Introduction to Dynamic Table - Hologres - Alibaba Cloud Documentation Center

Hologres Dynamic Table is a declarative data processing architecture that automatically processes and stores aggregated results from one or more base tables. It includes configurable, built-in data refresh policies that enable automatic data forwarding from base tables to Dynamic Tables. Dynamic Table addresses the need for unified development, automatic data forwarding, and timely data processing.

Background

Real-time data warehouse scenarios often involve complex business logic, such as multi-table joins and large table aggregations. These operations typically handle large data volumes, from terabytes to petabytes, and have varying timeliness requirements. Data transformation in these scenarios commonly presents the following pain points:

Overly redundant Lambda architecture: To balance resource costs, development efficiency, and business timeliness, the Lambda architecture was widely adopted. However, this architecture relies on a wide range of products for different scenarios, which leads to architectural and storage redundancy, inefficient development and operations and maintenance (O&M), and inconsistent data definitions.
Repetitive offline ETL scheduling with poor timeliness: Using an offline computing engine, such as Hive, for extract, transform, and load (ETL) is a common data transformation method. This approach is suitable for high-throughput processing of large data volumes but lacks real-time computing capabilities. To improve data freshness, data is often recalculated repeatedly through periodic scheduling. This wastes a significant amount of resources and cannot fully meet business timeliness requirements.
High cost of real-time computing: To improve data processing timeliness, using a real-time computing engine for real-time transformation has become a new trend. However, not all services in a data warehouse require real-time computing. Many scenarios, such as business intelligence (BI) report queries, only need near-real-time processing at the minute level. Using real-time computing for these scenarios leads to excessively high resource costs.

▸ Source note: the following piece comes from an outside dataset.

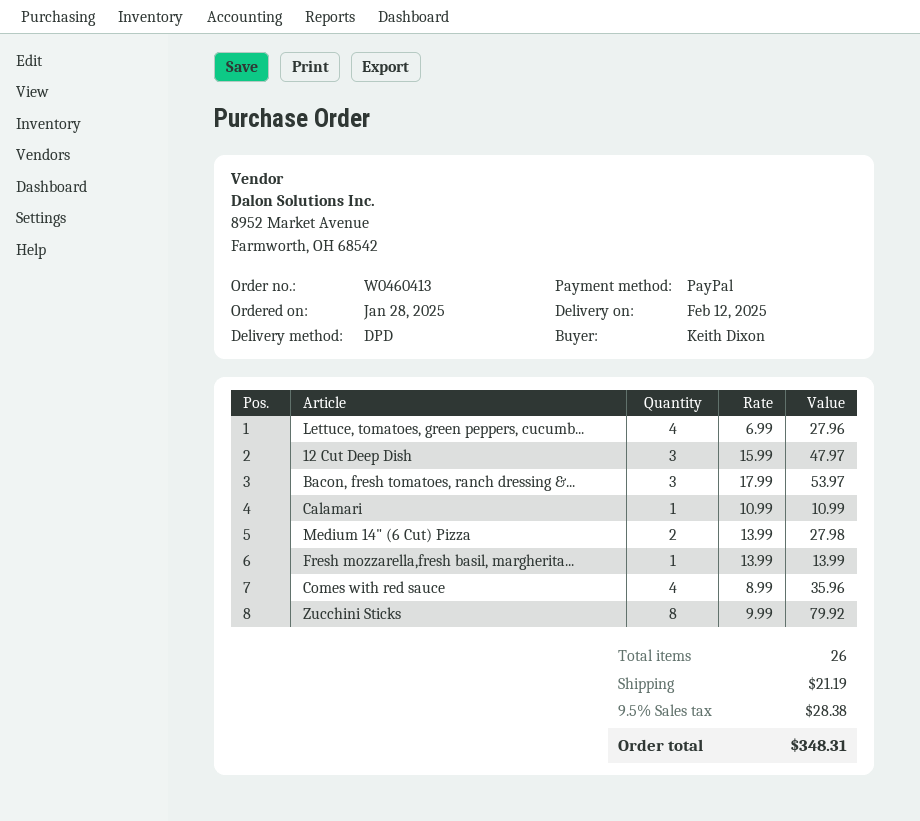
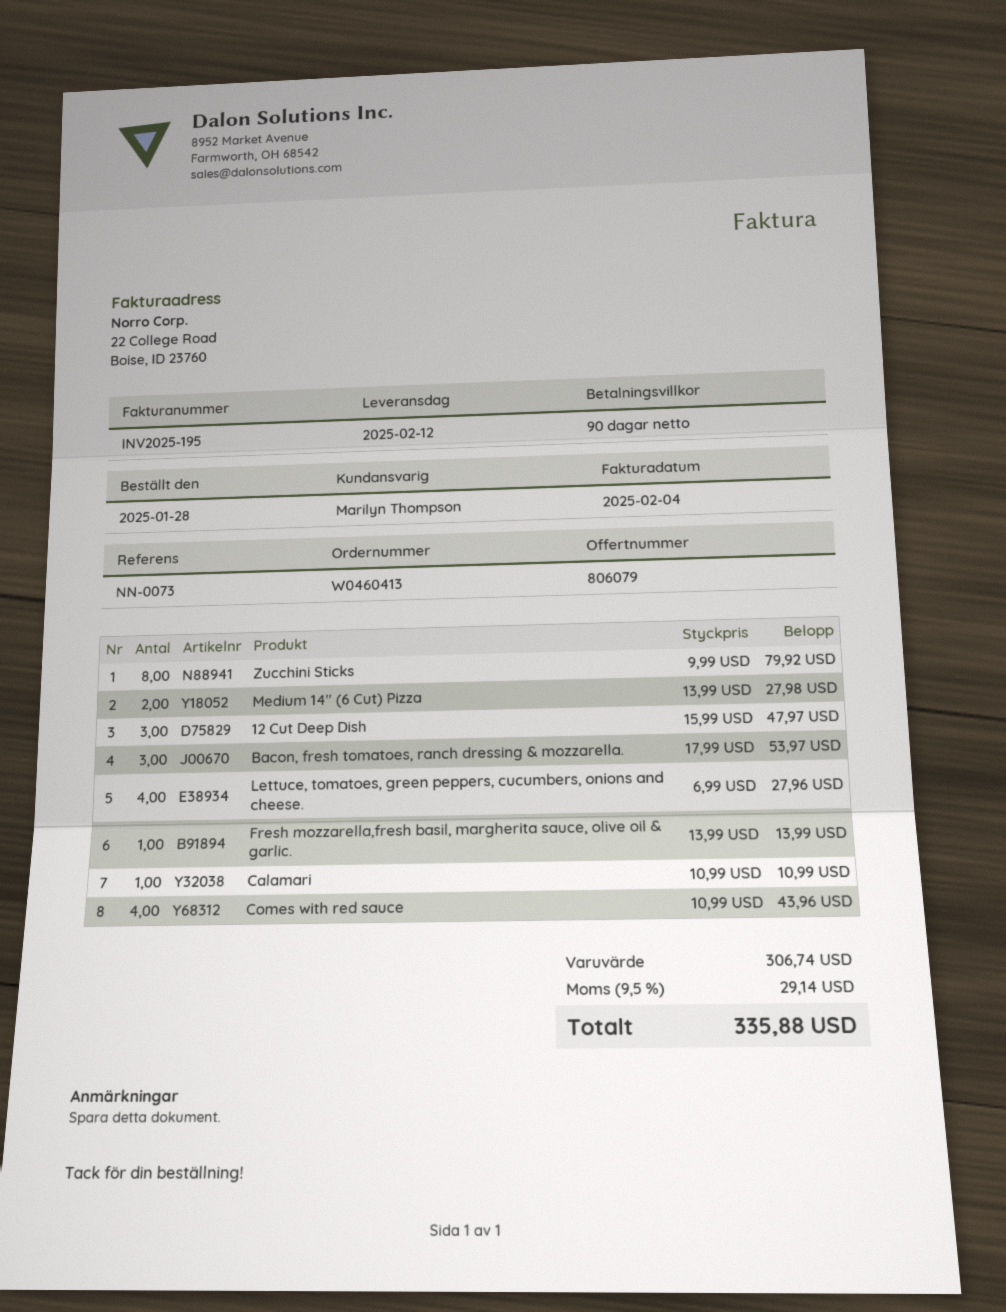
Comes with red sauce: 4 x 8.99 = 35.96 -> 4 x 10.99 = 43.96
shipping: 21.19 -> none
tax: 9.5% = 28.38 -> 9.5% = 29.14
total: 348.31 -> 335.88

To address these data transformation pain points, Hologres introduces Dynamic Table. It supports full and incremental computing modes. This allows it to handle offline full processing of large data volumes and use incremental computing to improve data timeliness at a lower cost than real-time computing. Dynamic Table enables automatic data computation and result updates, achieving more efficient and cost-effective automatic data flow and data warehouse layering. Combined with the native features of Hologres, Dynamic Table unifies the storage, computing, data transformation, and data warehouse service layers to meet development efficiency and timeliness requirements.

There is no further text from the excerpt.